Requested Response Time - 0:30 -> 0:02 | Current Response Time - 0:30

Knowing two minutes was bad, we started our next refinement, querying the information database. We started looking at how the data relations, other data table sources, and data moved through the system. We found that there were other ways to aggregate the claims data and speed up the response time. This work was very detailed, and we did a lot of experimental prototyping of different ideas in the two days it took us to deliver the next endpoint version. That version returned all the data needed for the call around 30 seconds and had taken us two more days of work. Hooray, we’d hit the goal set by mobile in a total of five days! Unfortunately, as commonly happens, mobile was not satisfied with 30 seconds; they moved the goal to a two-second response time. The owners of the current REST endpoint weren’t talking to us anymore for some reason.

Requested Response Time - 0:02 | Current Response Time - 0:01

With our new goal of two seconds, we went back to work. Hitting 30 seconds for a response time had been tough and required us to do the obvious, easy, and even medium-hard data optimization. There wasn’t that much left in terms of query optimization to be done, so we started to look at the data we were retrieving. Did we need to deliver all historical claims, or could we just return a year’s worth? Mobile was trimming the claims to 12 months already. Win…less work for them and us! Armed with that new insight, we were able to go back and change some things, and after another two days’ worth of work, we beat mobile’s “new” two-second requirement by returning the data in one second.

Mobile was ecstatic and very pleased with the work that we’d done. The previous endpoint owners had taken us off their Christmas list, and we still didn’t feel we were done. We requested another couple of days to see if we could improve performance to what we felt was acceptable mobile response times, sub-100-milliseconds. Since the group had given us three months to do this work, and we’d just beaten their performance requests twice, they were happy with us taking a little extra time to “work our magic” on things.

Requested Response Time - 0:02 | Current Response Time - 0:00.024

So, we started pushing the envelope of the whole system. We added in system-level caching, something completely new to our entire system. We also implemented a data prefetching system that would put claims data into the cache when the user logged into the mobile app. We did this by creating simple subsystems that were available for the whole system to use. Now the entire system had access to caching and the ability to preload any data we wanted for a user. This work took us a little bit longer to do, but we’d played around with different prototypes of this thinking along the way, so we were able to put in a good solid system in a little over four working days. Our system now had a response time of 16-24 ms. Mobile was speechless.

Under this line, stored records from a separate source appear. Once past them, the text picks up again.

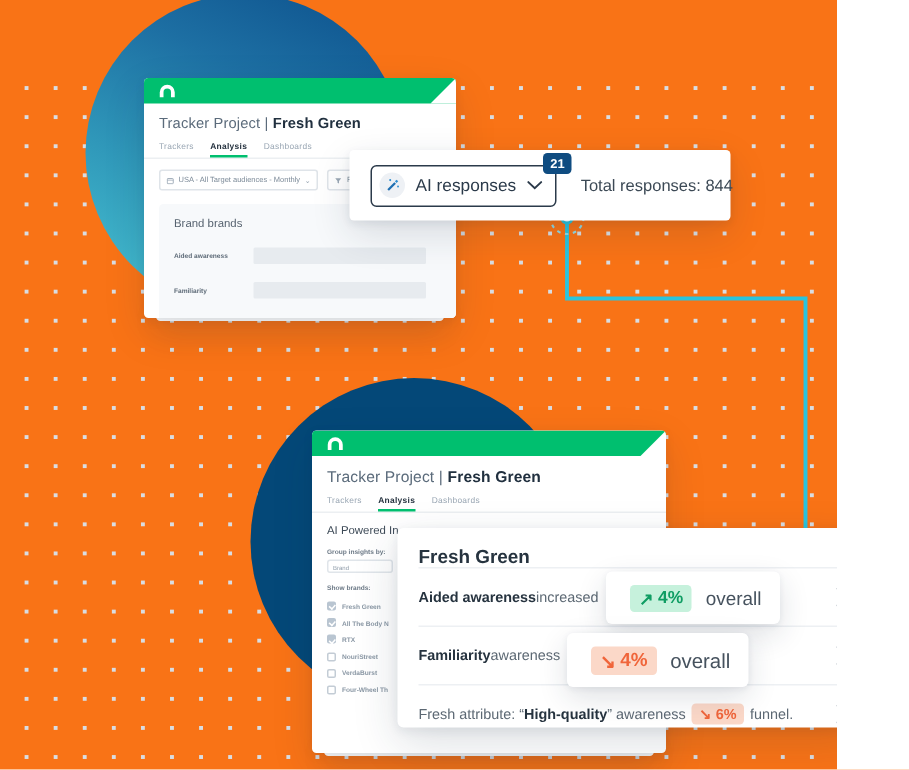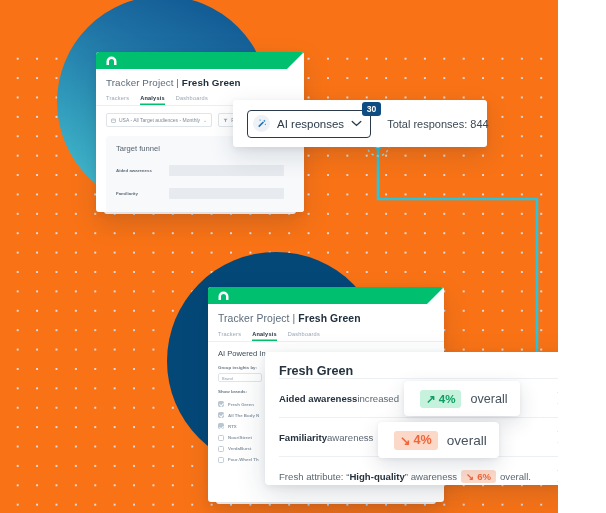"30" span.badge { text: 30 -> 21 }
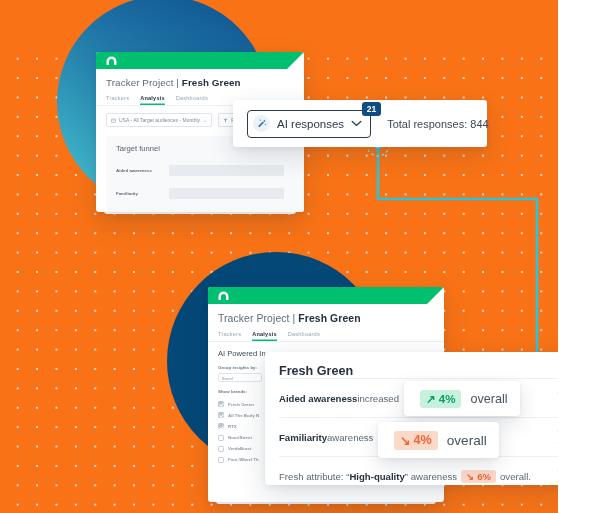"Target funnel" div.funnel-h { text: Target funnel -> Brand brands }
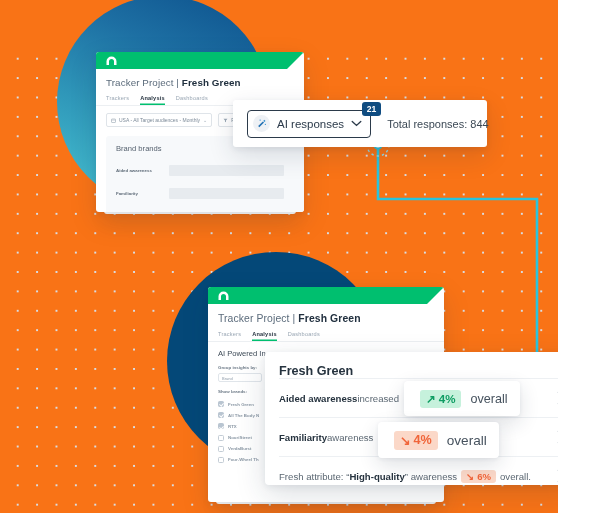"overall." span { text: overall -> funnel }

This highlights the extreme power of iterating on simple things. We started by delivering something simple, quick, and dirty. We knew it was not the end state, but it minimally met the requirements and allowed for integration with everyone involved. It allowed us to play with how we were doing things by emphasizing evolutionary design, constant iterative improvement, and delivering working software. Early on in the project we were advised to take 1-2 weeks planning our approach relying on subject matter experts within the company for help. The same experts that were estimating doing this would take 5-months. No reasonable amount of planning, even with all the right people, would have resulted in the changes we made. Further I believe that this planning would have hindered us from recognizing emerging solutions due to anchoring us with false expectations and the “sunk cost” effect. In the end, the mobile group got exactly the data they needed blazingly fast - vastly outperforming their initial extremely hopeful request of 30 and later 2 seconds. Their expectation of giving us 2-3 months to deliver this was beaten too. In two days, they had something they could work against; in five working days, they had their initial request met, and in 11 working days, they had a comprehensive solution. Finally, in 12 days, they had a system that exceeded their expectations and significantly more flexibility for the whole system.